— Extracted material —
┄┄┄┄┄┄
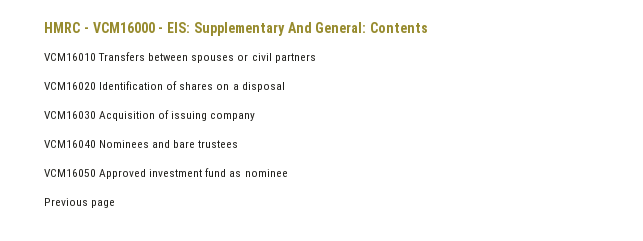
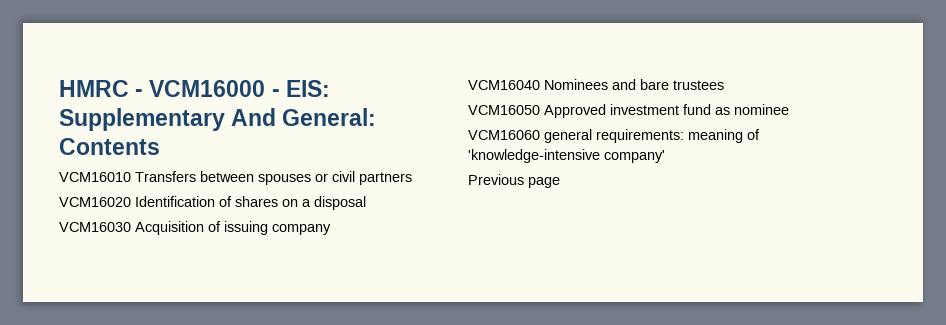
+ VCM16060 general requirements: meaning of 'knowledge-intensive company'

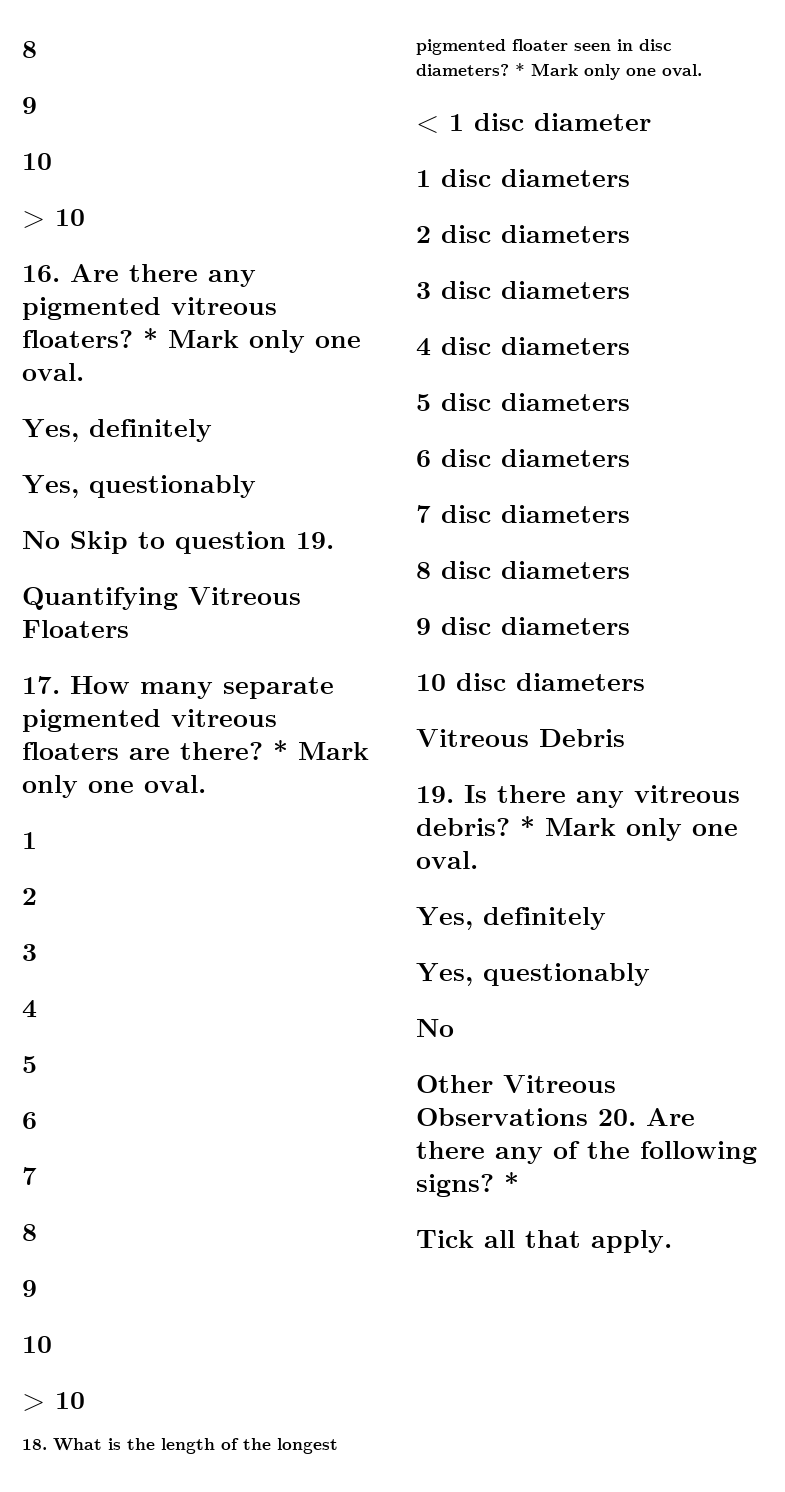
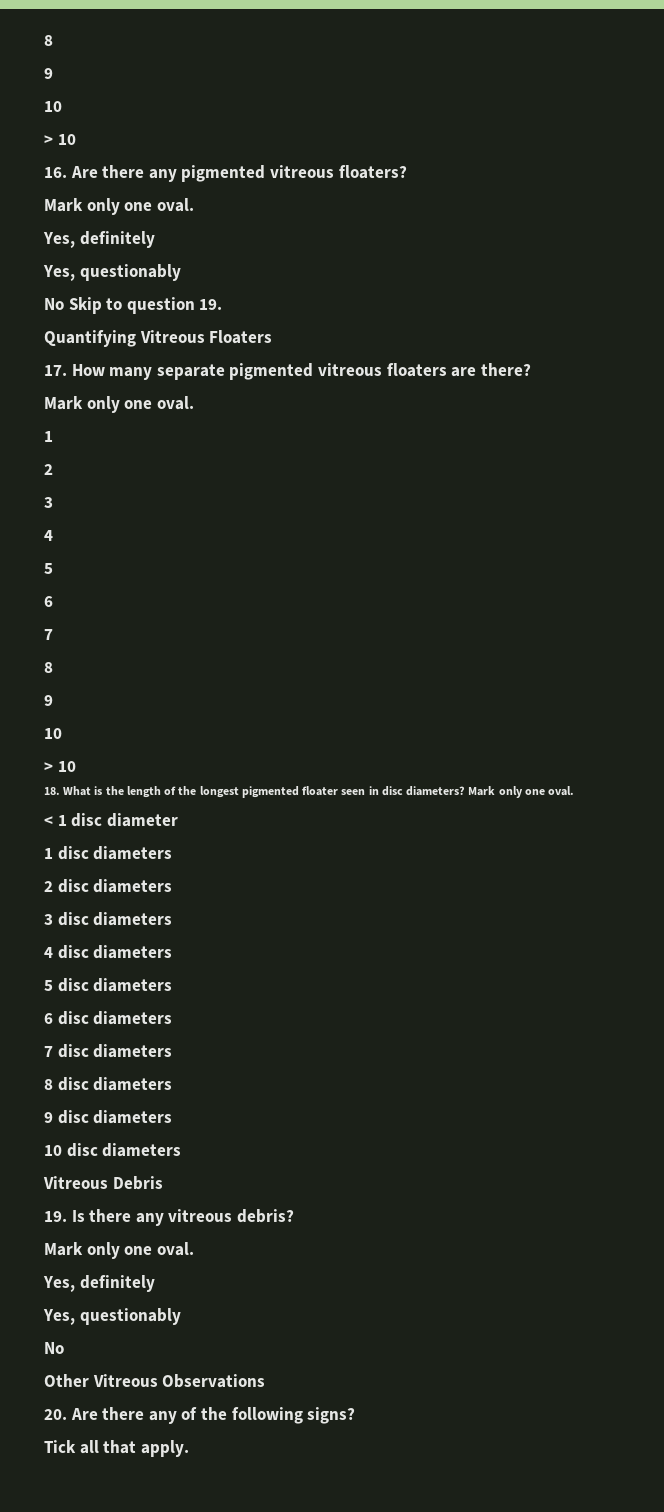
- 16. Are there any pigmented vitreous floaters? * Mark only one oval.
+ 16. Are there any pigmented vitreous floaters?
+ Mark only one oval.
- 17. How many separate pigmented vitreous floaters are there? * Mark only one oval.
+ 17. How many separate pigmented vitreous floaters are there?
+ Mark only one oval.
- 18. What is the length of the longest pigmented floater seen in disc diameters? * Mark only one oval.
+ 18. What is the length of the longest pigmented floater seen in disc diameters? Mark only one oval.
- 19. Is there any vitreous debris? * Mark only one oval.
+ 19. Is there any vitreous debris?
+ Mark only one oval.
- Other Vitreous Observations 20. Are there any of the following signs? *
+ Other Vitreous Observations
+ 20. Are there any of the following signs?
┄┄┄┄┄┄
— Assignment —
Output everything in the records exactly, leaving pictures out.

— Response for this exercise —
+ VCM16060 general requirements: meaning of 'knowledge-intensive company'

- 16. Are there any pigmented vitreous floaters? * Mark only one oval.
+ 16. Are there any pigmented vitreous floaters?
+ Mark only one oval.
- 17. How many separate pigmented vitreous floaters are there? * Mark only one oval.
+ 17. How many separate pigmented vitreous floaters are there?
+ Mark only one oval.
- 18. What is the length of the longest pigmented floater seen in disc diameters? * Mark only one oval.
+ 18. What is the length of the longest pigmented floater seen in disc diameters? Mark only one oval.
- 19. Is there any vitreous debris? * Mark only one oval.
+ 19. Is there any vitreous debris?
+ Mark only one oval.
- Other Vitreous Observations 20. Are there any of the following signs? *
+ Other Vitreous Observations
+ 20. Are there any of the following signs?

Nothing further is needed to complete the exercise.